As the Sun set in Western Australia on Wednesday 30 August, the Moon rose from the horizon in a particularly striking fashion.
This ‘super blue Moon’ was a rare combination of a calendar blue Moon – the second full Moon in a single calendar month – and a supermoon – a full Moon that occurs when the Moon is at the closest point to Earth in its orbit.
Like many interested in this rare phenomenon, ESA’s New Norcia deep space antenna turned its attention to Earth’s natural satellite as it came into view. But it wasn’t just the Moon that ESA was interested in.
The Indian Space Research Organisation (ISRO) launched Chandrayaan-3 on 14 July on a mission to, among other things, achieve India’s first soft landing on another celestial body.
On 23 August, the Chandrayaan-3 Lander Module successfully touched down on the lunar surface, achieving that goal and making India just the fourth nation to achieve such a landing.
ESA is providing ground station support to the mission: using its antennas around the world to communicate with the spacecraft, to send commands to it that control it in flight and on the surface, and to receive important information about the health of the spacecraft and data from its scientific instruments.
Once in a blue Moon
ESA’s New Norcia station, located roughly 140 km north of Perth, Western Australia, is one of those supporting Chandrayaan-3. Yesterday, a number of fortunate coincidences came together to offer a rare view of this support in action.
The super blue Moon was at its brightest for observers in Western Australia just after the local sunset on 30 August. And it was at this time, at around 17:30 AWST (11:30 CEST), that the New Norcia antenna began its latest data exchange session with the Chandrayaan-3 Lander Module on the surface.
The unusual brightness and the location of the Moon in the sky aligned perfectly to make it visible in the live webcam aimed at the New Norcia antenna for almost the entire three-and-a-half hour communication window.
A super blue Moon is rare, a Moon landing is rare, ESA ground stations supporting a mission on the surface of the Moon is rare, and the Moon being visible in the New Norcia webcam for a prolonged period of time is very rare.
But together, they allowed us to capture the ESA antenna chasing the super blue Moon and the Chandrayaan-3 Lander across the Australian sky.

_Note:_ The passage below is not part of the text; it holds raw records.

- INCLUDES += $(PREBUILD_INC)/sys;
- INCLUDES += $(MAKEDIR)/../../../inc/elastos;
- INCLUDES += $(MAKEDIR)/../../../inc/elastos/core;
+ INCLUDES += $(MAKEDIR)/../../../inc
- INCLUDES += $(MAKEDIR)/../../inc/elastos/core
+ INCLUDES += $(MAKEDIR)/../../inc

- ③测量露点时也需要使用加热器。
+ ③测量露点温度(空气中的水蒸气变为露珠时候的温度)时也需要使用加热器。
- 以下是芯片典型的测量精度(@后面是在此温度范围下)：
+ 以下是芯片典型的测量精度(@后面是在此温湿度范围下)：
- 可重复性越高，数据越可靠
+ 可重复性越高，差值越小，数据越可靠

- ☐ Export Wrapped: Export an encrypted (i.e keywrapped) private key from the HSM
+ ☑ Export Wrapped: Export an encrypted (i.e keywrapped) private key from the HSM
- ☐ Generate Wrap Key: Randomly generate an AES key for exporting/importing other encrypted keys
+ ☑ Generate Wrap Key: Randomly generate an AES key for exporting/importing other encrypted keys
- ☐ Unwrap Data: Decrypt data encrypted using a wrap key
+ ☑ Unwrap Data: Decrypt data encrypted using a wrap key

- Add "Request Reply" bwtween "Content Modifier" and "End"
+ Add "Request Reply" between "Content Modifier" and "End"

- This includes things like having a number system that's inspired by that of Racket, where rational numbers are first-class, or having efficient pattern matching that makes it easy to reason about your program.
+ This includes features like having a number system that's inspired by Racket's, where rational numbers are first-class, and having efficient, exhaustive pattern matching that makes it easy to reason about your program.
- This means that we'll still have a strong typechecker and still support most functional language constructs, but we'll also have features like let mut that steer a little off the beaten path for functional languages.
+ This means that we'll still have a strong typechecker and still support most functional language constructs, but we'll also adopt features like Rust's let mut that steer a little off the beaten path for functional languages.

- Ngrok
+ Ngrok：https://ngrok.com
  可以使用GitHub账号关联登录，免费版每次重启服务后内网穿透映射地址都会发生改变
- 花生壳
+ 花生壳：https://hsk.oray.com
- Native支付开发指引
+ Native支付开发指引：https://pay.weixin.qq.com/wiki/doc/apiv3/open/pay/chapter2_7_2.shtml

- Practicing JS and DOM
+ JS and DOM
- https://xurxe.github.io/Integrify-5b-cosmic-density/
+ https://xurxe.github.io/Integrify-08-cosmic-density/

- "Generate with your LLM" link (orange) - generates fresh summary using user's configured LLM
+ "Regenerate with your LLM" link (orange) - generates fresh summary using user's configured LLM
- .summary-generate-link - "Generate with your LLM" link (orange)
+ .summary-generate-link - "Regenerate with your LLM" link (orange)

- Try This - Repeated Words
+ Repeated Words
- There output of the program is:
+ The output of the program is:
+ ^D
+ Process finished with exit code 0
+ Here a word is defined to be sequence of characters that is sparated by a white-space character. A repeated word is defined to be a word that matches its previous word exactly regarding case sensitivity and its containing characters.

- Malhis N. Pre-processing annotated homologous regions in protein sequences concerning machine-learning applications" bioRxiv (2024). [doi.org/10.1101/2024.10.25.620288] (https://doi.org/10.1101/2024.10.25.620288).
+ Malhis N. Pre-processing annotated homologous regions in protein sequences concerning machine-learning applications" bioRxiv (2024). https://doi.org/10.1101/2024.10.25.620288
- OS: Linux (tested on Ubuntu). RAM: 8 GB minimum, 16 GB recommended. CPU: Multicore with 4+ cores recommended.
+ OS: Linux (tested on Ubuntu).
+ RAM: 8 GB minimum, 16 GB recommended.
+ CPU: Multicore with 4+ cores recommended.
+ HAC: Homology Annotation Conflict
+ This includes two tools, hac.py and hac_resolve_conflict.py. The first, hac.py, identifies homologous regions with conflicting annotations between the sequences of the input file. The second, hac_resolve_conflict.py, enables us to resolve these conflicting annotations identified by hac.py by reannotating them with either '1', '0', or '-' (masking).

The Chandrayaan-3 surface operations have now reached their halfway mark. The planned activities will come to an end with the end of the lunar daylight. At this point, the solar panels on the Lander and Rover will no longer be able to generate power.
Their survival into the next lunar day would be the kind of thing that only happens once in a blue Moon.
Note that the blue colour surrounding the Moon in these images is the result of atmospheric and camera effects. The Moon itself does not change colour.